Man kann grundsätzlich auch schon die Leistung genutzt haben. Mache Probleme kommen ja erst bei der Nutzung der Leistung heraus. Das ist wie beim bestellten Pulli. Der muss nicht mehr verpackt sein. Es können Entschädigungen für die Nutzung vereinbart werden.


"Sollte der Vertrag durch den Kunden schon aktiviert sein, geben wir den Widerruf immer sofort zur Bearbeitung an Telefónica weiter."

Hier hat man den Vertrag angenommen und dementsprechend auch die Telefonnummer bekommen. O2 prüft in diesem Schritt, ab sie selbst ebenfalls den Vertrag annehmen. Wie an andere Stelle zu lesen war, wird nicht Jeder als Kunde akzeptiert. Dann muss man bei O2 kündigen.

Die Frage stellt sich, wie vorgegangen wird, wenn man die Karten erhalten hat ( oder auch nicht ), aber diese nicht aktiviert und der Widerruf nicht offiziell innerhalb der 14 Tage erfolgt, oder weil immer durch neue Unklarheiten die an den Tag kommen, so mancher Kunde die Karten vorsorglich nicht aktiviert hat.

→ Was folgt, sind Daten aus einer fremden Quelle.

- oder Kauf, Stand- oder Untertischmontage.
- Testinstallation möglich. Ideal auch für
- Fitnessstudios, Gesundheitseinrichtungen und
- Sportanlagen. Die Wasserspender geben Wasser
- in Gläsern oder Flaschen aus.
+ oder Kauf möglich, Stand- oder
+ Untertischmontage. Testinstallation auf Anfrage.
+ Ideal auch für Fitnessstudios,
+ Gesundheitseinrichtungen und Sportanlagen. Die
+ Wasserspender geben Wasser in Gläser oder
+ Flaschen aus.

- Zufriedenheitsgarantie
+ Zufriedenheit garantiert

Ja das ist ein ziemliches Durcheinander. Ich denke der Vertrag mit Tarifhaus startet bei Lieferung und nicht bei der Aktivierung. Das Datum ist wahrscheinlich auch das offizielle Vertragsstartdatum und es beginnt die Grund-Gebühr.

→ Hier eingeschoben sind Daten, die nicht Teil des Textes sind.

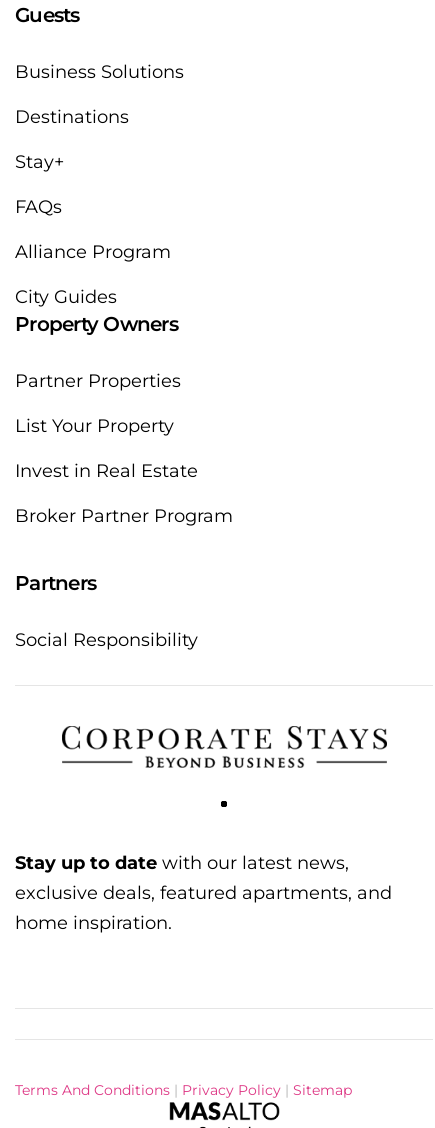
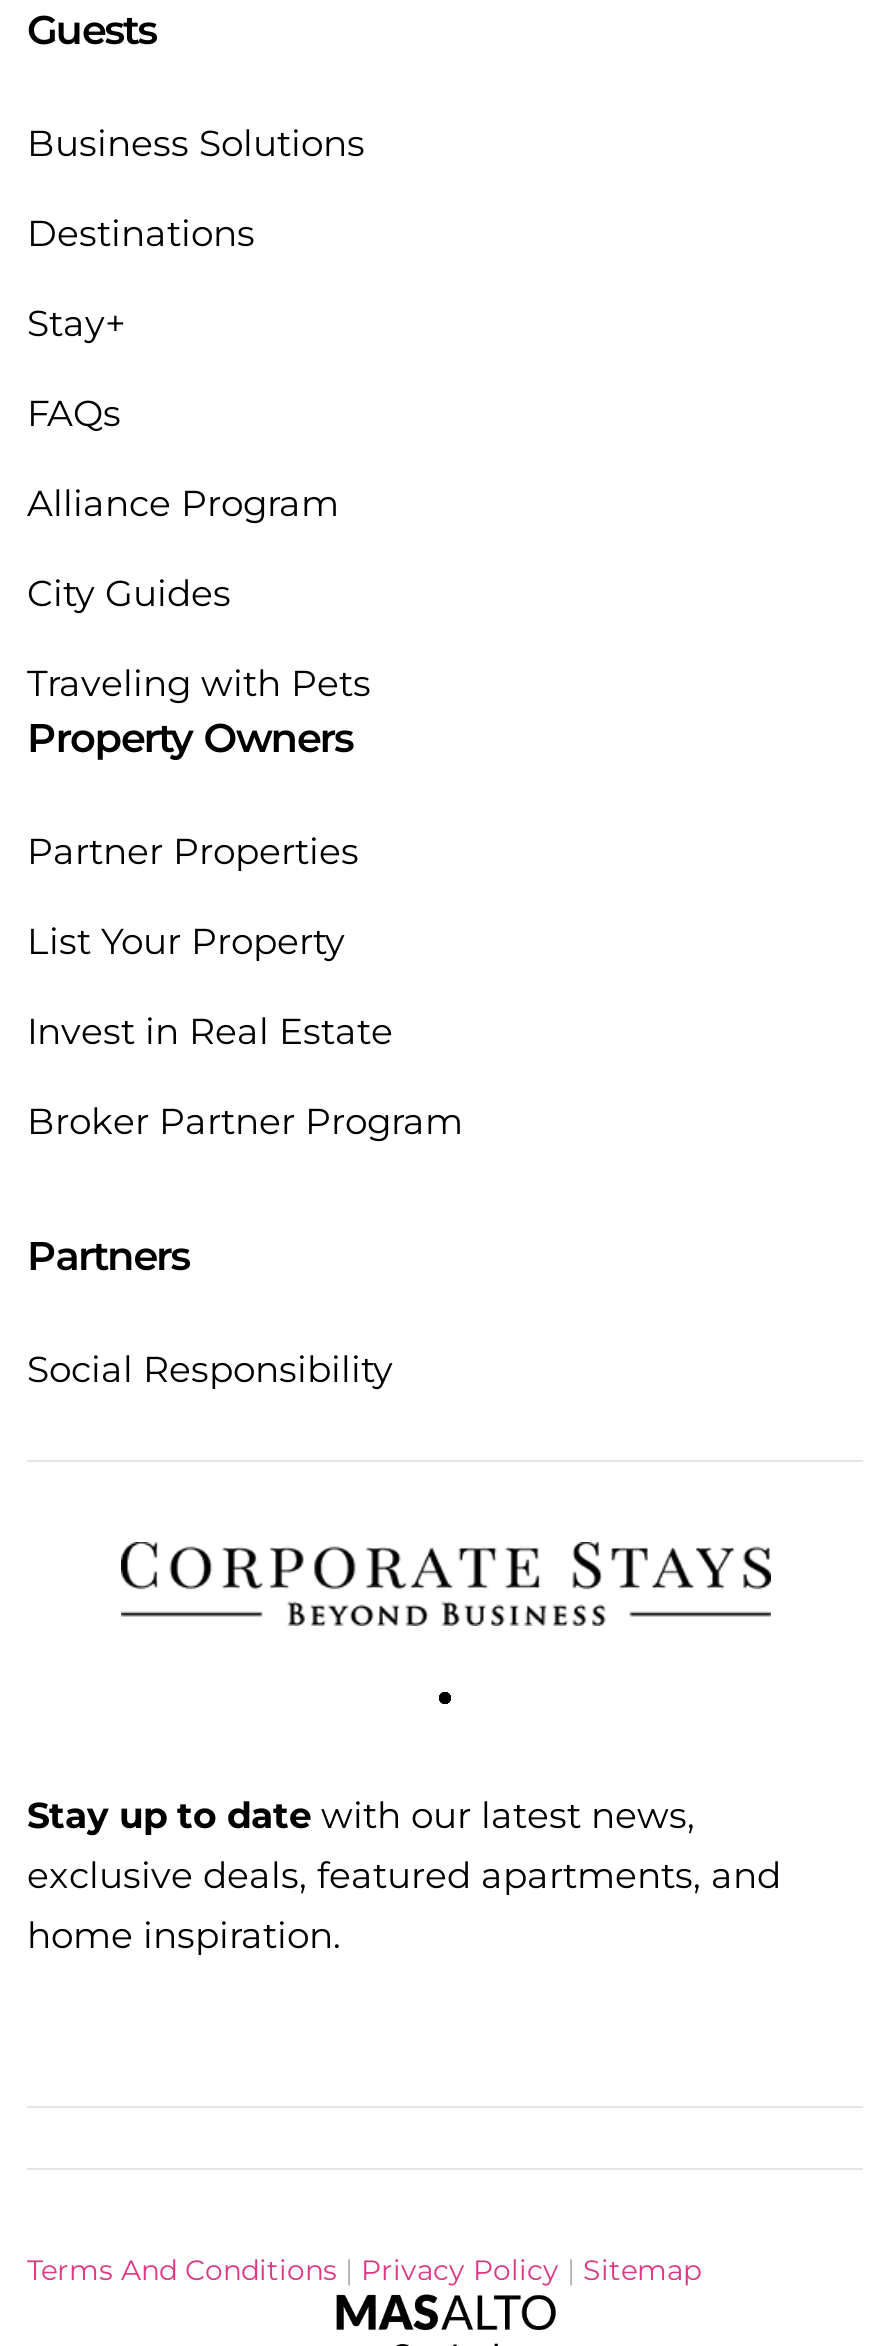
+ Traveling with Pets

Die Aktivierung und die O2 Vertragsannahme macht theoretisch keine zweite Widerrufsfrist. Wichtig ist aber schon, wann man als Kunde die Leistung und die Widerrufsbelehrung bekommen hat. Wenn die Daten weit auseinanderliegen und man die Leistung nicht nutzen konnte, ist das wirklich eine Frage was das richtige Datum ist. Wenn O2 ein anderes Startdatum hat und eine zweite Widerufsbelehrung nennt, ist das wirklich zweifelhaft. Würde sagen, dann kannst Du es Dir aussuchen.

Eine weite Sache ist, ob man durch die schnelle Kündigung in Zukunft bei O2 eventuell nicht mehr angenommen wird.



Ich glaube nicht, dass die sich das irgendwie merken. Probleme kommen aber, wenn der Anbieter zu langsam den Widerruf abwickelt, Forderungen ans Inkasso gibt und einen Schufa Eintrag erzeugt. Bei dem aktuellen Chaos bei O2 kann ich mir das gut vorstellen.